Blue skies and green arrows on the resourcing map — the April 2020 Synergy update

Synergy planning board
“Just when you thought the Synergy ‘resourcing journey’ couldn’t get any more picturesque, the April 2020 release has popped into view” — let Paul Hemmings show you how beautiful it is to get granular with resource planning.

Planning the path to precision

You know those camphor wood boxes that are so beautifully engraved? Their outsides are carved in relief in incredible detail. Well, if you were to go into one of the workshops where they make those, there’s a worker who firstly does the carving with an axe — just roughs it out. And then the box is handed over to the next worker, and they have a chisel.

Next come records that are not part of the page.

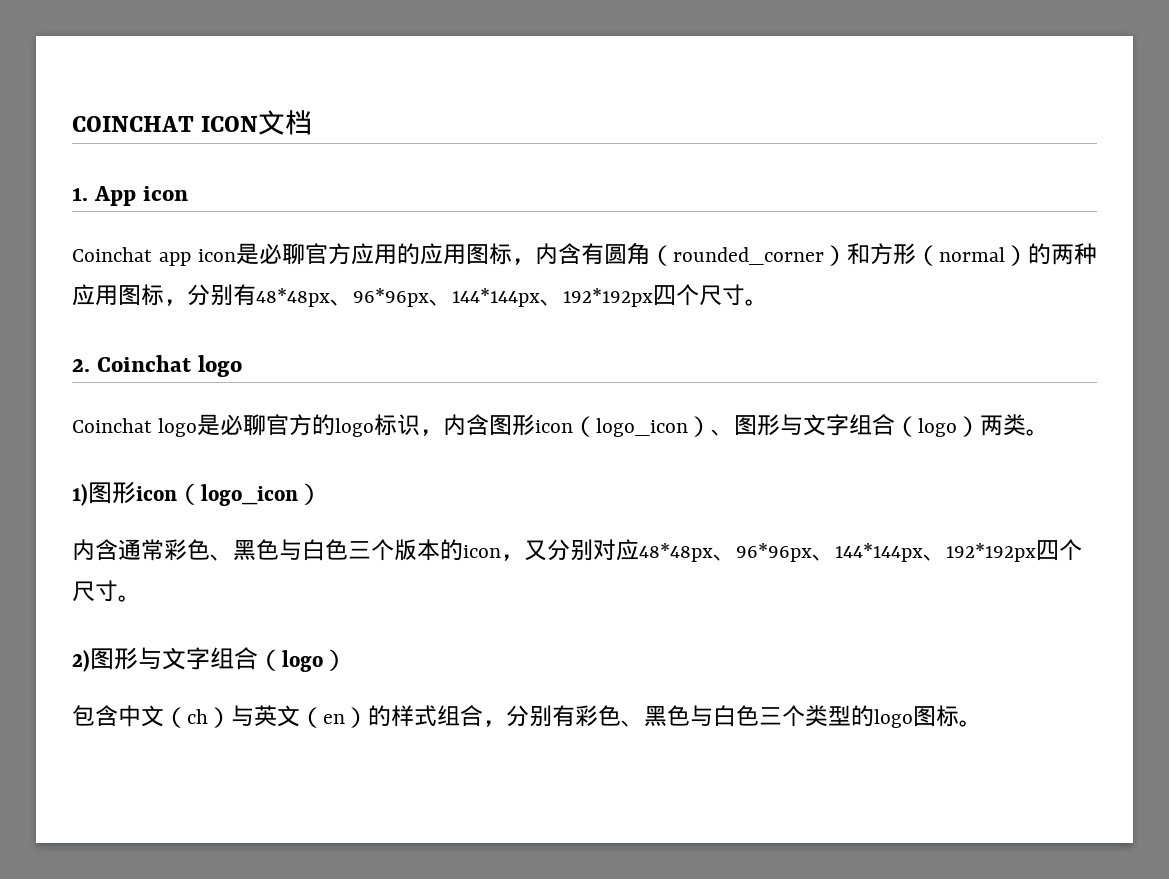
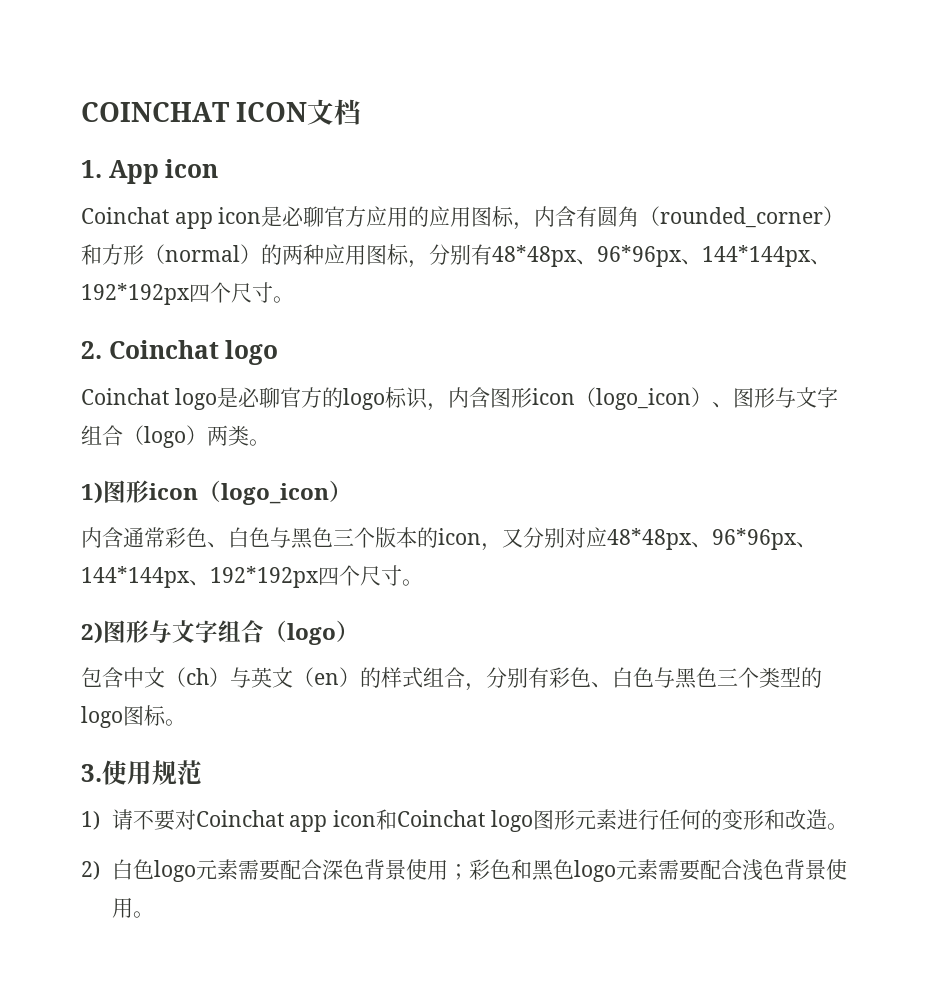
[233,539,325,561] 黑色与白 -> [228,527,313,549] 白色与黑
[644,705,736,727] 黑色与白 -> [612,667,697,689] 白色与黑
(982, 723) none -> [81,760,202,785] [81,809,848,832] [81,859,847,882] [111,898,154,918] // 3.使用规范 // 1)请不要对Coinchat app icon和Coinchat logo图形元素进行任何的变形和改造。 // 2)白色logo元素需要配合深色背景使用；彩色和黑色logo元素需要配合浅色背景使用。

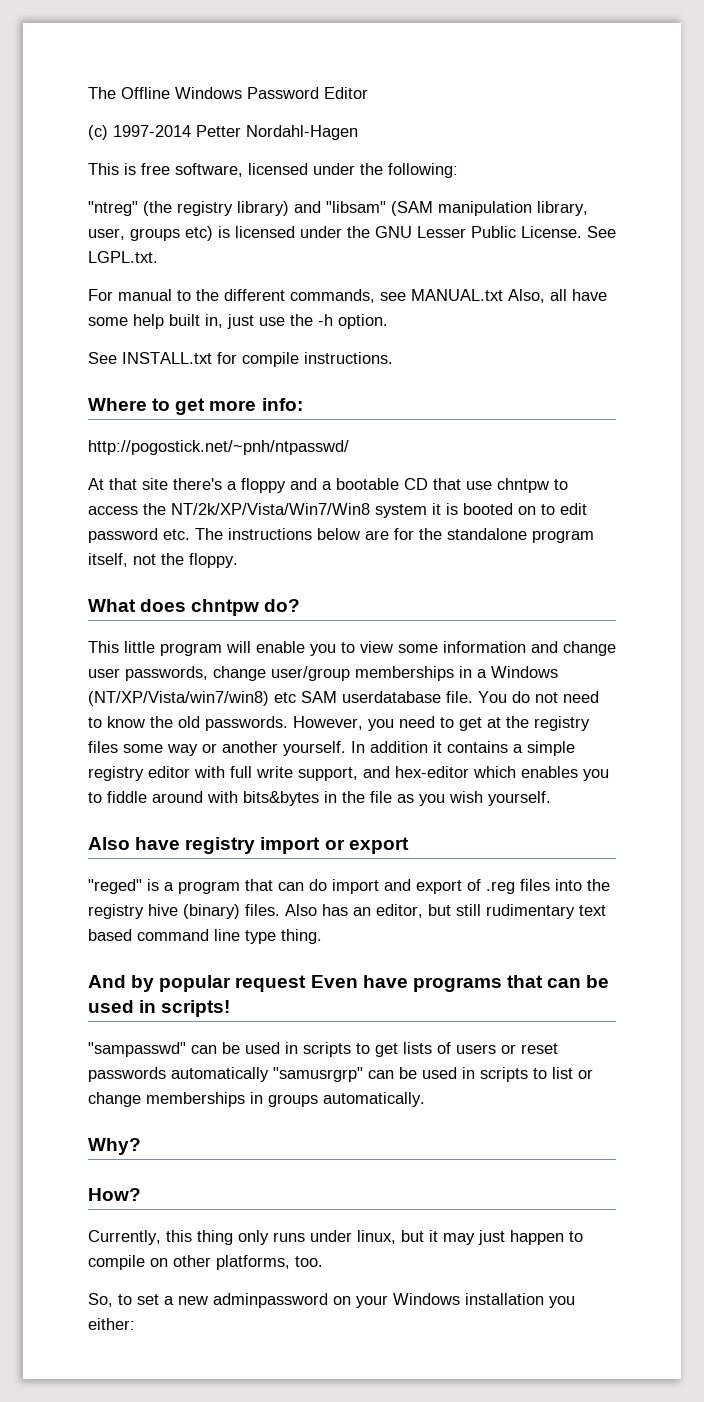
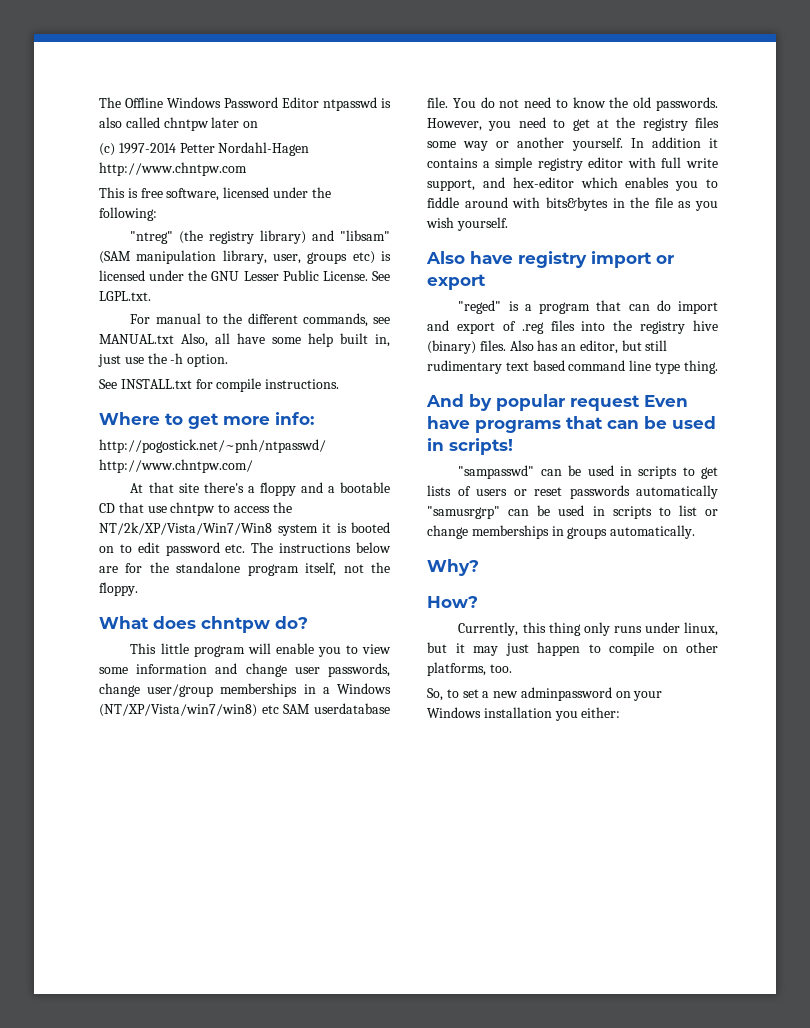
(368, 93) none -> [323,97,391,111] [99,117,259,131] ntpasswd is also called chntpw later on
(358, 132) none -> [99,162,247,176] http://www.chntpw.com
(349, 447) none -> [99,459,253,473] http://www.chntpw.com/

After that, it’s handed over to the next worker and they’ve got a much smaller chisel, and then there’s this little old artisan with a scalpel — doing the faces and all the fine detail.

You can’t start off making a camphor wood box with a scalpel. You’ve got to start off with an axe. You’ve got to start with the big picture and make it finer and finer as you go.

We’re doing the same thing with resource planning in Synergy. We’re adding features that allow you to get more and more detailed with your task management. And the April release is the much smaller chisel. Look at those happy little faces appearing.

Weekly resource planning — so pretty!

In the previous release we introduced the ability to drag the stage bars around on the planning board. The beauty of that is that it’s really easy to pick one up and move it — and when you’re moving it, you’re moving a whole time slot. So I can say, ‘Anu is working on the apartment project for 40 hours a week for the next six weeks,’ and then decide, ‘no, she’s not going to start next week, she’s starting the week after,’ so I can just pick up the whole bar and reposition it. It’s just one flick of the wrist.

Or we might decide it’s not going to be six weeks; it’s going to be seven weeks. Okay, I just grab the end of the resource bar that represents Anu, drag it out a bit, and it will be a little bit longer. Again, we’re planning this way with a flick of the wrist, so it’s sort of gestural. Almost like our camphor wood creators. Nice.

In this release we’ve arrived at the level of being able to define how many hours somebody is working this week on a particular stage in a particular job.

Some stages go for months or even years. You start off with a plan where the project manager says, ‘if you give me these people for this amount of time, I can deliver this project on time and on budget’. Great. You’re going to start off with one very long resource bar that says, ‘Anu is working for Paul for six weeks for 20 hours a week’.

With the April release though, you can click that view, so instead of showing you the bar that just amortized the whole period, you can open an editable, Excel-like grid and enter the specific dates and exact number of hours you want to allocate to Anu next week. Once you’ve entered that information, if you switch back to the bar view, you’ll see that it breaks the bar into two sections — one with the new number you typed in, and the rest reflecting the remaining amount. This grid view makes it easy to make fine-tuned changes.

Swapping the axe for the scalpel — it’s a beautiful thing.

So, you’ve got a long-term plan — and you’re not breaking that — but what you are doing is turning it into this specific plan for next week.

The forecast-to-budget widget (as snappy as it sounds)

Just before you get swept away by the handsomeness of weekly resource planning, let me tell you about another cool feature in the April release. This one’s as good-looking as it is clever.

We’re adding this cunning little widget — it’s a little dial. As you modify the plan on the planning board, it recalculates the ramifications of the new plan based on costs against your original budget. I know, spiffy!

While you’re under budget the dial shows a green arrow that points downwards to say, ‘You’re under’! Then as you get within 95 percent to 100 percent it turns into a green tick saying, ‘You’re good. Don’t fiddle with it. You’re good!’ Then when you get over 101 percent (you have a little bit of wiggle room for rounding errors) that arrow turns red to say, ‘No, you’re over budget’.

Every time you update anything in the plan that arrow will recalculate, and it will give you a visual indicator in real time to say, ‘If you do that, this is where you’ll be in your budget’.

So, let’s say in the original plan, my resources might have been six people for 40 hours a week. That’s my plan. But then some people are away, that person went onto another job, and I’ve got a junior person in their place — things are changing as we go. If I swap an expensive person for a cheap person then I’m going to be under budget. Yay!

Then maybe we approach delivery date, and I’ve got to deliver this project in a short period of time and then I go, ‘Oh. Damn it, I’m behind schedule. I’m not going to deliver this on time. Boo! I need some more people.’ … Ah, well that’s okay because you’re under budget. So now I want to start bringing in extra resources and adding in their hours, but really I’m only allowed to do that until I break my budget again — it’s the forecast-to-budget widget to the rescue, because you can see what these adjustments are doing to your budget at a glance.

Keeping an eye on the road ahead

We’re really pleased with this release and we know they’ll be popular features. On top of that, this represents one more step in the journey of resource planning and we’re chomping at the bit to show you what’s coming. Blue (detailed) skies ahead, folks.